Task instructions: Line by line, copy all of the data exactly.

Records supplied:
>>
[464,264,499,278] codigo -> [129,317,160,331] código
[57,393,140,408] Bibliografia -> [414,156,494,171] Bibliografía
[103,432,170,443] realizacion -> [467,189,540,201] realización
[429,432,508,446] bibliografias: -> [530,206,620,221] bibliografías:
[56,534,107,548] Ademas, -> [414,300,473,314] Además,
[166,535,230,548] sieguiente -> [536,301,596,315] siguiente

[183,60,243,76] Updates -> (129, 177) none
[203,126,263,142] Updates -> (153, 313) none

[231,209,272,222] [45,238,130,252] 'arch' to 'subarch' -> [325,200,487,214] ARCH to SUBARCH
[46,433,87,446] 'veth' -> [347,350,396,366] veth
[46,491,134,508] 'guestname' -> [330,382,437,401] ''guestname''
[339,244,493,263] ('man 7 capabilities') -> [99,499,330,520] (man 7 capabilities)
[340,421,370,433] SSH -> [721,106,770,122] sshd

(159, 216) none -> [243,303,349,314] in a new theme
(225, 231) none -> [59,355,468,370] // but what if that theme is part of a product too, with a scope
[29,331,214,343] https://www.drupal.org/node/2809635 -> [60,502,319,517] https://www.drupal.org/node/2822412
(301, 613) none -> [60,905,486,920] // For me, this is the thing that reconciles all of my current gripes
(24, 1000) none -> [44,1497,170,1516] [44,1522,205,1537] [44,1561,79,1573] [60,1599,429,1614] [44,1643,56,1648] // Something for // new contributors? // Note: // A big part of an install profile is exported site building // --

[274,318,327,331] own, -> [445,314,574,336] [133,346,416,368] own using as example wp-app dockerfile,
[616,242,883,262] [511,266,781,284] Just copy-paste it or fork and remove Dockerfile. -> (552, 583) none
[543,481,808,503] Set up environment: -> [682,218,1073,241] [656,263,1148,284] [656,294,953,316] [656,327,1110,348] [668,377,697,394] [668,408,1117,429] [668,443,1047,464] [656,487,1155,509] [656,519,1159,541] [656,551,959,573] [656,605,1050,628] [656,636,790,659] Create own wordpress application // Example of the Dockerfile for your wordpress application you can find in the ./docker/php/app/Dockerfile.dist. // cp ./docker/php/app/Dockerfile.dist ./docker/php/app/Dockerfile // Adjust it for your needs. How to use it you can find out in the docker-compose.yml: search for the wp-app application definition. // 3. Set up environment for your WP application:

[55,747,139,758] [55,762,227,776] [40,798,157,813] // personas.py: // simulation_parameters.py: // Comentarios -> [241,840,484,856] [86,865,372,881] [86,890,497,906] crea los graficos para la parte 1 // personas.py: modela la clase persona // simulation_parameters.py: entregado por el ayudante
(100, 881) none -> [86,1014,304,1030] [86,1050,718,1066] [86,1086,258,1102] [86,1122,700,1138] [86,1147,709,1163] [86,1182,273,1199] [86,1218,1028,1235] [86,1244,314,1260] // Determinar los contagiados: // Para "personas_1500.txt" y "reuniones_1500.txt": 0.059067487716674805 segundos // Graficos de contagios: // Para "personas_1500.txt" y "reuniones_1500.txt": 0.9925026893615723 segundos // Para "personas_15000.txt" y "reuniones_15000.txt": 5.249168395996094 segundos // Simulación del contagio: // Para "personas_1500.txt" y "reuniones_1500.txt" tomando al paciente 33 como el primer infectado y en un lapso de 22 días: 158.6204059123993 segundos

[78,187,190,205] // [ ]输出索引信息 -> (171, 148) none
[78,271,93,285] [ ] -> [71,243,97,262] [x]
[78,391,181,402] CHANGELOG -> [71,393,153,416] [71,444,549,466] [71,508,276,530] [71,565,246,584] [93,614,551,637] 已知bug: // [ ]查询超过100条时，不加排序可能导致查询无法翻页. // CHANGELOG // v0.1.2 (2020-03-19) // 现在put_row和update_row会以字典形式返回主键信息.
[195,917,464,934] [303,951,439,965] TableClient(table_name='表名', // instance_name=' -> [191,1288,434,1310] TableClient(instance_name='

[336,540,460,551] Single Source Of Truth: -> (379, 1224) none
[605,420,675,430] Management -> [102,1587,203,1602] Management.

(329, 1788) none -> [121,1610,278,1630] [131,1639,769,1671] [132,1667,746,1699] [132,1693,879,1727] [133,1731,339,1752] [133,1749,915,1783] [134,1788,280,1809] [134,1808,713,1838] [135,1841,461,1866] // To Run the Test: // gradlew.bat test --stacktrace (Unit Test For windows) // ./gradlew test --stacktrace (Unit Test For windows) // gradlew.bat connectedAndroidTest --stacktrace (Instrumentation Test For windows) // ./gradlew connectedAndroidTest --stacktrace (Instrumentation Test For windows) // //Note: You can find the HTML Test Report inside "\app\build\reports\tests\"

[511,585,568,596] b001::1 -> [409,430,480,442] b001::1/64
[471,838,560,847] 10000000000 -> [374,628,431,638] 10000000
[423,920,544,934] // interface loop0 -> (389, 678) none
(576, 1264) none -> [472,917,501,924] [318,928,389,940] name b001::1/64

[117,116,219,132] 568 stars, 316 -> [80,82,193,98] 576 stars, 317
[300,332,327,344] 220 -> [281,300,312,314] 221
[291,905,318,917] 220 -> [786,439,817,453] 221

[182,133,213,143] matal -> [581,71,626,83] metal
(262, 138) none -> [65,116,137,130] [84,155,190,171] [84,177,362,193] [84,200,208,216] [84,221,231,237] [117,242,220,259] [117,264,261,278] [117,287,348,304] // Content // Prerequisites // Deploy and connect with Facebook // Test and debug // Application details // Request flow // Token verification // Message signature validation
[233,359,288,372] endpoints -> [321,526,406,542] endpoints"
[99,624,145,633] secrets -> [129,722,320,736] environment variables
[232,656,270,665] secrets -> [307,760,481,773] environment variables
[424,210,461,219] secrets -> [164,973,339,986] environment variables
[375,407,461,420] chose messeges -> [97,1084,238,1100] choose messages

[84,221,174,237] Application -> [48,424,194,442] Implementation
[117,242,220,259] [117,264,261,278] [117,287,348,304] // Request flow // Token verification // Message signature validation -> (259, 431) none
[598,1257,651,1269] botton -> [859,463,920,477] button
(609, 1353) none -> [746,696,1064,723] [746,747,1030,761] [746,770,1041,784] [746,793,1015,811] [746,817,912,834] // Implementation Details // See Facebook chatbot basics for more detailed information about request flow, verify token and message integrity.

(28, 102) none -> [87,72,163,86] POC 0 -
<<
Worked solution:
[464,264,499,278] codigo -> [129,317,160,331] código
[57,393,140,408] Bibliografia -> [414,156,494,171] Bibliografía
[103,432,170,443] realizacion -> [467,189,540,201] realización
[429,432,508,446] bibliografias: -> [530,206,620,221] bibliografías:
[56,534,107,548] Ademas, -> [414,300,473,314] Además,
[166,535,230,548] sieguiente -> [536,301,596,315] siguiente

[183,60,243,76] Updates -> (129, 177) none
[203,126,263,142] Updates -> (153, 313) none

[231,209,272,222] [45,238,130,252] 'arch' to 'subarch' -> [325,200,487,214] ARCH to SUBARCH
[46,433,87,446] 'veth' -> [347,350,396,366] veth
[46,491,134,508] 'guestname' -> [330,382,437,401] ''guestname''
[339,244,493,263] ('man 7 capabilities') -> [99,499,330,520] (man 7 capabilities)
[340,421,370,433] SSH -> [721,106,770,122] sshd

(159, 216) none -> [243,303,349,314] in a new theme
(225, 231) none -> [59,355,468,370] // but what if that theme is part of a product too, with a scope
[29,331,214,343] https://www.drupal.org/node/2809635 -> [60,502,319,517] https://www.drupal.org/node/2822412
(301, 613) none -> [60,905,486,920] // For me, this is the thing that reconciles all of my current gripes
(24, 1000) none -> [44,1497,170,1516] [44,1522,205,1537] [44,1561,79,1573] [60,1599,429,1614] [44,1643,56,1648] // Something for // new contributors? // Note: // A big part of an install profile is exported site building // --

[274,318,327,331] own, -> [445,314,574,336] [133,346,416,368] own using as example wp-app dockerfile,
[616,242,883,262] [511,266,781,284] Just copy-paste it or fork and remove Dockerfile. -> (552, 583) none
[543,481,808,503] Set up environment: -> [682,218,1073,241] [656,263,1148,284] [656,294,953,316] [656,327,1110,348] [668,377,697,394] [668,408,1117,429] [668,443,1047,464] [656,487,1155,509] [656,519,1159,541] [656,551,959,573] [656,605,1050,628] [656,636,790,659] Create own wordpress application // Example of the Dockerfile for your wordpress application you can find in the ./docker/php/app/Dockerfile.dist. // cp ./docker/php/app/Dockerfile.dist ./docker/php/app/Dockerfile // Adjust it for your needs. How to use it you can find out in the docker-compose.yml: search for the wp-app application definition. // 3. Set up environment for your WP application:

[55,747,139,758] [55,762,227,776] [40,798,157,813] // personas.py: // simulation_parameters.py: // Comentarios -> [241,840,484,856] [86,865,372,881] [86,890,497,906] crea los graficos para la parte 1 // personas.py: modela la clase persona // simulation_parameters.py: entregado por el ayudante
(100, 881) none -> [86,1014,304,1030] [86,1050,718,1066] [86,1086,258,1102] [86,1122,700,1138] [86,1147,709,1163] [86,1182,273,1199] [86,1218,1028,1235] [86,1244,314,1260] // Determinar los contagiados: // Para "personas_1500.txt" y "reuniones_1500.txt": 0.059067487716674805 segundos // Graficos de contagios: // Para "personas_1500.txt" y "reuniones_1500.txt": 0.9925026893615723 segundos // Para "personas_15000.txt" y "reuniones_15000.txt": 5.249168395996094 segundos // Simulación del contagio: // Para "personas_1500.txt" y "reuniones_1500.txt" tomando al paciente 33 como el primer infectado y en un lapso de 22 días: 158.6204059123993 segundos

[78,187,190,205] // [ ]输出索引信息 -> (171, 148) none
[78,271,93,285] [ ] -> [71,243,97,262] [x]
[78,391,181,402] CHANGELOG -> [71,393,153,416] [71,444,549,466] [71,508,276,530] [71,565,246,584] [93,614,551,637] 已知bug: // [ ]查询超过100条时，不加排序可能导致查询无法翻页. // CHANGELOG // v0.1.2 (2020-03-19) // 现在put_row和update_row会以字典形式返回主键信息.
[195,917,464,934] [303,951,439,965] TableClient(table_name='表名', // instance_name=' -> [191,1288,434,1310] TableClient(instance_name='

[336,540,460,551] Single Source Of Truth: -> (379, 1224) none
[605,420,675,430] Management -> [102,1587,203,1602] Management.

(329, 1788) none -> [121,1610,278,1630] [131,1639,769,1671] [132,1667,746,1699] [132,1693,879,1727] [133,1731,339,1752] [133,1749,915,1783] [134,1788,280,1809] [134,1808,713,1838] [135,1841,461,1866] // To Run the Test: // gradlew.bat test --stacktrace (Unit Test For windows) // ./gradlew test --stacktrace (Unit Test For windows) // gradlew.bat connectedAndroidTest --stacktrace (Instrumentation Test For windows) // ./gradlew connectedAndroidTest --stacktrace (Instrumentation Test For windows) // //Note: You can find the HTML Test Report inside "\app\build\reports\tests\"

[511,585,568,596] b001::1 -> [409,430,480,442] b001::1/64
[471,838,560,847] 10000000000 -> [374,628,431,638] 10000000
[423,920,544,934] // interface loop0 -> (389, 678) none
(576, 1264) none -> [472,917,501,924] [318,928,389,940] name b001::1/64

[117,116,219,132] 568 stars, 316 -> [80,82,193,98] 576 stars, 317
[300,332,327,344] 220 -> [281,300,312,314] 221
[291,905,318,917] 220 -> [786,439,817,453] 221

[182,133,213,143] matal -> [581,71,626,83] metal
(262, 138) none -> [65,116,137,130] [84,155,190,171] [84,177,362,193] [84,200,208,216] [84,221,231,237] [117,242,220,259] [117,264,261,278] [117,287,348,304] // Content // Prerequisites // Deploy and connect with Facebook // Test and debug // Application details // Request flow // Token verification // Message signature validation
[233,359,288,372] endpoints -> [321,526,406,542] endpoints"
[99,624,145,633] secrets -> [129,722,320,736] environment variables
[232,656,270,665] secrets -> [307,760,481,773] environment variables
[424,210,461,219] secrets -> [164,973,339,986] environment variables
[375,407,461,420] chose messeges -> [97,1084,238,1100] choose messages

[84,221,174,237] Application -> [48,424,194,442] Implementation
[117,242,220,259] [117,264,261,278] [117,287,348,304] // Request flow // Token verification // Message signature validation -> (259, 431) none
[598,1257,651,1269] botton -> [859,463,920,477] button
(609, 1353) none -> [746,696,1064,723] [746,747,1030,761] [746,770,1041,784] [746,793,1015,811] [746,817,912,834] // Implementation Details // See Facebook chatbot basics for more detailed information about request flow, verify token and message integrity.

(28, 102) none -> [87,72,163,86] POC 0 -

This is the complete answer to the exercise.